To understand bat body adaptations for flight, it may be instructive to examine bird bodies. Bird bodies are designed for mass reduction. They do this in a number of ways. They have lost teeth and the accompanying heavy jaws and jaw musculature over evolutionary time. They have thin, hollow, and strong bones. Many bones are fused or reduced in size. The long bony tail of their ancestors has been greatly reduced to the small vestigial pygostyle. Birds have a series of air sacs in the body that serve to reduce weight. They do not have a urinary bladder to store urine nor do they have a urethra. The kidneys excrete uric acid into the cloaca where it is mixed with intestinal contents to produce the white guano associated with birds. Birds have lost one ovary, and lay eggs so they do not have to carry a fetus. The most distinctive feature of birds is their feathers, which provide lift, insulate them against heat or cold, streamline the body, and reduce mass.

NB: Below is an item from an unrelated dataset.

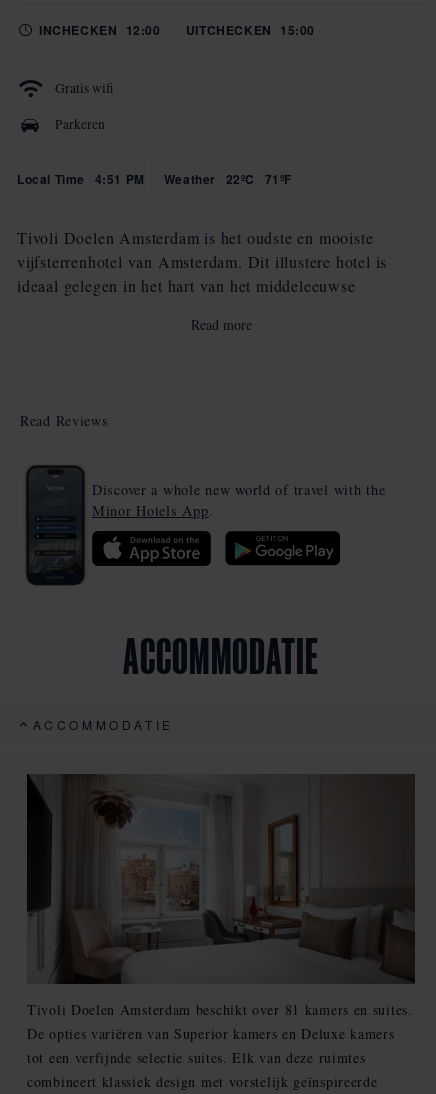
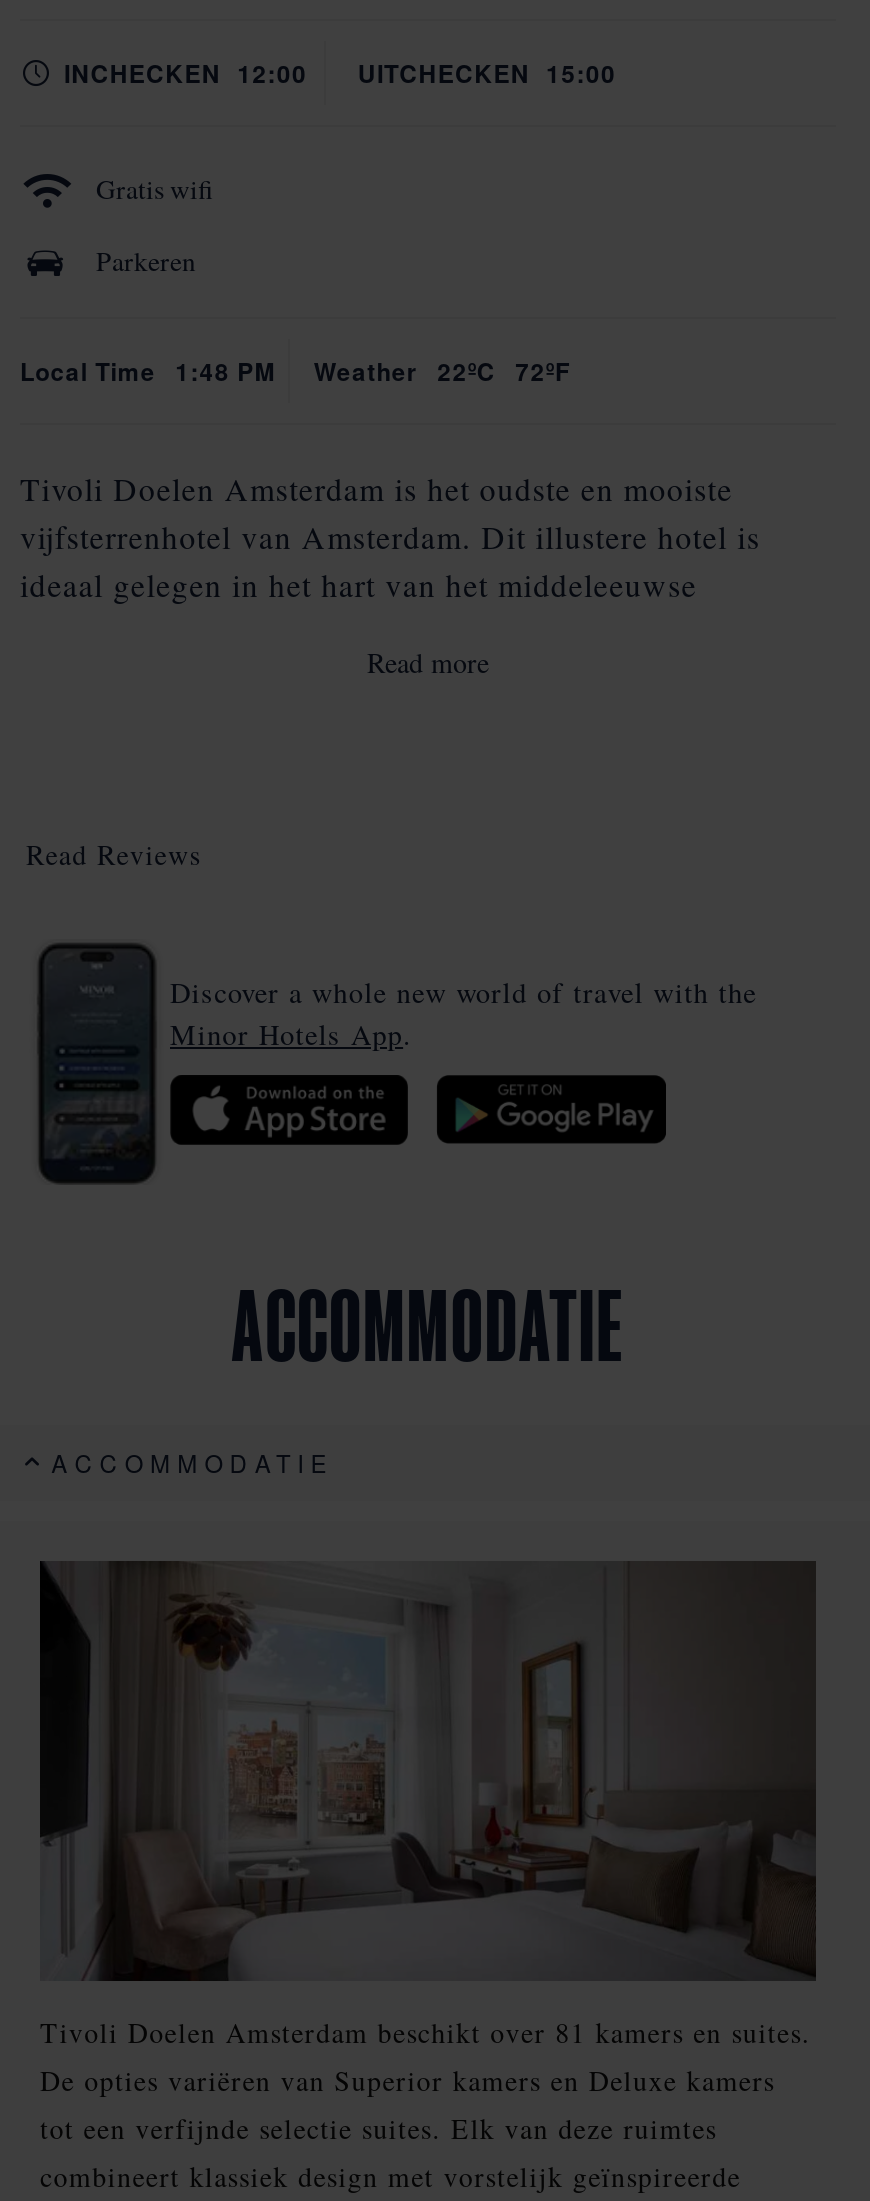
- Local Time 4:51 PM
+ Local Time 1:48 PM

- Weather 22ºC 71ºF
+ Weather 22ºC 72ºF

Bats, as mammals, must address these weight reduction issues differently. In general, bats are much smaller in size than birds. Most bats belong to the suborder Microchiroptera (the insectivorous bats or microbats, also called the "true bats") and range from 0.07 oz (2 g) (Kitti's hog-nosed bat, perhaps the smallest mammal) to 8.1 oz (230 g), but fewer than 50 species weigh more than 1.8 oz (50 g). The larger flying foxes (Megachiroptera) may reach 56.4 oz (1,600 g) with wingspans of 6.5 ft (2 m), but they are never as large as the largest birds. Bat bones are thinner and lighter than those of most mammals, but not as light as bird bones. Bat bones have marrow in the shafts, whereas bird bones are hollow. Several bones in the bat skeleton (ulna, caudal [or tail] vertebrae) have been reduced, while several have been lost altogether (fibula, caudal vertebrae in fruit bats). The distal phalanges have less mineralization and a flatter cross-section than normally found in mammal bones, which provides more flexibility in the wing frame. Birds, on the other hand, have more mineralized bones that are somewhat more brittle. If present in the bat wing, these could actually break under the stresses on the wing frame during flight. Bats have not lost any organs as birds have. Bats still retain teeth. To compensate for the extra skull mass, they have a short neck that helps to keep the center of gravity in the middle of the torso. The bat body as a whole has been shortened and some of the vertebrae have fused, making for a stiff backbone. The diets of bats are high-energy foods, such as insects, fruit, or nectar, that pass through the gut quickly so as not to load the animal down with bulky fiber. This high-energy diet also meets the energy requirements for flight. Bats, because they are mammals, have fur instead of feathers. Fur has some limited lifting properties, produces rough surfaces that change airflow, and has some malleability for streamlining, but it is inferior in those properties to feathers. Fur does insulate, but not as efficiently as feathers.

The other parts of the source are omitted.